[Before-and-after page screenshots]
****************
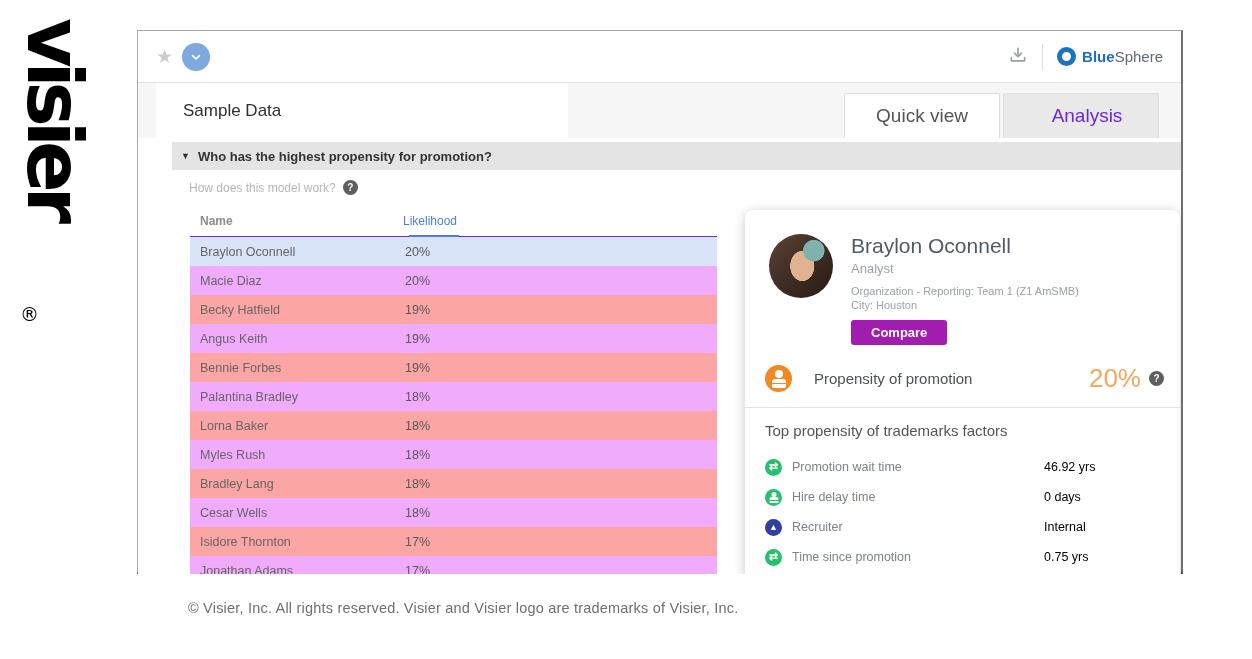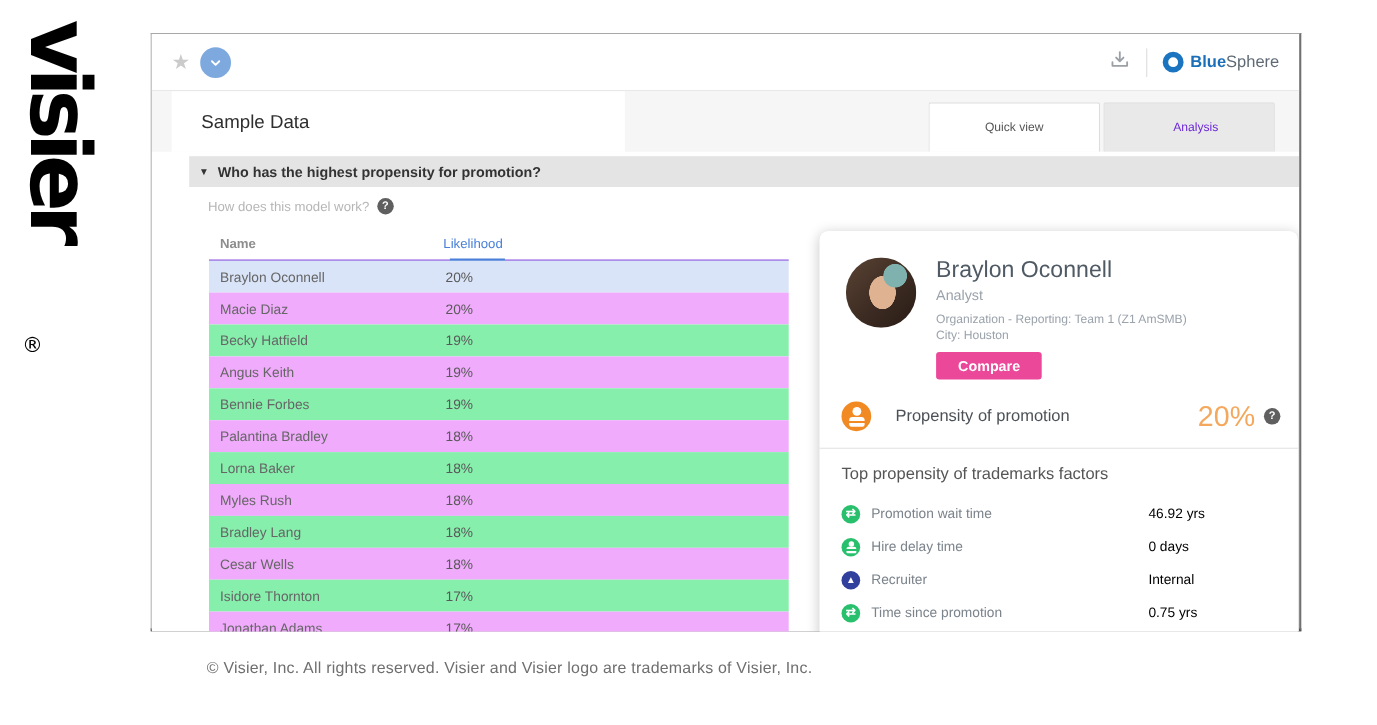--- a/index.html
+++ b/index.html
@@ -33,21 +33,21 @@
   .bs-blue { font-weight:700; color:#1b6fb8; font-size:15px; }
   .bs-sphere { color:#5f6a74; font-size:15px; }
 
   
   .titlebar { position:relative; height:55px; background:#f6f6f6; }
   .title-block { position:absolute; left:18px; top:0; width:412px; height:55px;
       background:#fff; display:flex; align-items:center; padding-left:27px; }
   .page-title { font-size:17px; color:#2f2f2f; }
   .tabs { position:absolute; right:22px; bottom:0; display:flex; }
   .tab { width:156px; height:45px; display:flex; align-items:center; justify-content:center;
-      font-size:11px; cursor:pointer; border-radius:2px 2px 0 0; }
+      font-size:19px; cursor:pointer; border-radius:2px 2px 0 0; }
   .tab.active { background:#fff; border:1px solid #ddd; border-bottom:none; color:#555; }
   .tab.inactive { background:#e9e9e9; border:1px solid #e0e0e0; border-bottom:none;
       color:#6d28d9; margin-left:3px;padding-left:12px; }
 
   
   .content { position:relative; height:436px; background:#fff; overflow:hidden; }
   .question-bar { position:absolute; left:34px; right:0; top:4px; height:28px;
       background:#e4e4e4; display:flex; align-items:center; padding-left:9px;
       cursor:pointer; }
   .q-caret { font-size:9px; color:#333; margin-right:8px; }
@@ -57,40 +57,40 @@
   .q-icon { width:15px; height:15px; border-radius:50%; background:#5f5f5f; color:#fff;
       display:inline-flex; align-items:center; justify-content:center; font-size:10px;
       font-weight:700; cursor:pointer; }
 
   
   .ptable { position:absolute; left:52px; top:74px; width:527px; }
   .thead { position:relative; height:25px; border-bottom:1px solid #6d28d9; }
   .th-name { position:absolute; left:10px; top:2px; font-size:12px; font-weight:700; color:#8d8d8d; cursor:pointer; }
   .th-like { position:absolute; left:213px; top:2px; font-size:12px; font-weight:400; color:#4a80d9; cursor:pointer; }
   .sort-bar { position:absolute; left:219px; bottom:-2px; width:50px; height:3px; background:#4a80d9; }
-  .trow { position:relative; height:29px; display:flex; align-items:center; cursor:pointer; background:#86efac; }
+  .trow { position:relative; height:29px; display:flex; align-items:center; cursor:pointer; background:#fca5a5; }
   .trow.striped { background:#f0abfc; }
   .trow.selected { background:#d9e4f8; }
   .cell-name { margin-left:10px; font-size:12.5px; color:#666; }
   .cell-like { position:absolute; left:215px; font-size:12.5px; color:#595959; }
 
   
   .card { position:absolute; left:607px; top:72px; width:435px; height:380px;
       background:#fff; border-radius:8px; box-shadow:0 2px 12px rgba(0,0,0,0.22); }
   .profile { display:flex; gap:18px; padding:24px 20px 0 24px; }
   .avatar { width:64px; height:64px; border-radius:50%; flex:none;
       background:
         radial-gradient(circle at 70% 26%, #7fb2ae 0 16%, rgba(127,178,174,0) 17%),
         radial-gradient(ellipse 32% 40% at 52% 50%, #dfb391 0 58%, rgba(223,179,145,0) 60%),
         linear-gradient(135deg, #5a4334 0%, #3c2b22 55%, #281c15 100%); }
   .p-name { font-size:21px; color:#4f5a64; }
   .p-title { font-size:13px; color:#9aa2ab; margin-top:3px; }
   .p-org { font-size:11px; color:#9aa2ab; margin-top:9px; }
   .p-city { font-size:11px; color:#9aa2ab; margin-top:2px; }
-  .compare-btn { margin-top:9px; background:#ec4899; color:#fff; font-size:13px;
+  .compare-btn { margin-top:9px; background:#a21caf; color:#fff; font-size:13px;
       font-weight:700; border:none; border-radius:3px; padding:5px 20px; cursor:pointer;
       font-family:"Liberation Sans", sans-serif; }
   .prop-row { display:flex; align-items:center; padding:18px 16px 13px 20px; }
   .prop-label { margin-left:22px; font-size:15px; color:#4b5157; flex:1; }
   .prop-value { font-size:26px; color:#f4a85e; font-weight:400; margin-right:8px; }
   .card-divider { border-top:1px solid #e3e3e3; }
   .factors { padding:14px 16px 0 20px; }
   .factors-title { font-size:15px; color:#555; margin-bottom:13px; }
   .factor-row { display:flex; align-items:center; height:30px; }
   .factor-label { margin-left:10px; font-size:12.5px; color:#7b838b; width:252px; }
****************
Each line in the entries above that includes the string "prop" should be extracted.

REPLY TO THE TASK:
   .prop-row { display:flex; align-items:center; padding:18px 16px 13px 20px; }
   .prop-label { margin-left:22px; font-size:15px; color:#4b5157; flex:1; }
   .prop-value { font-size:26px; color:#f4a85e; font-weight:400; margin-right:8px; }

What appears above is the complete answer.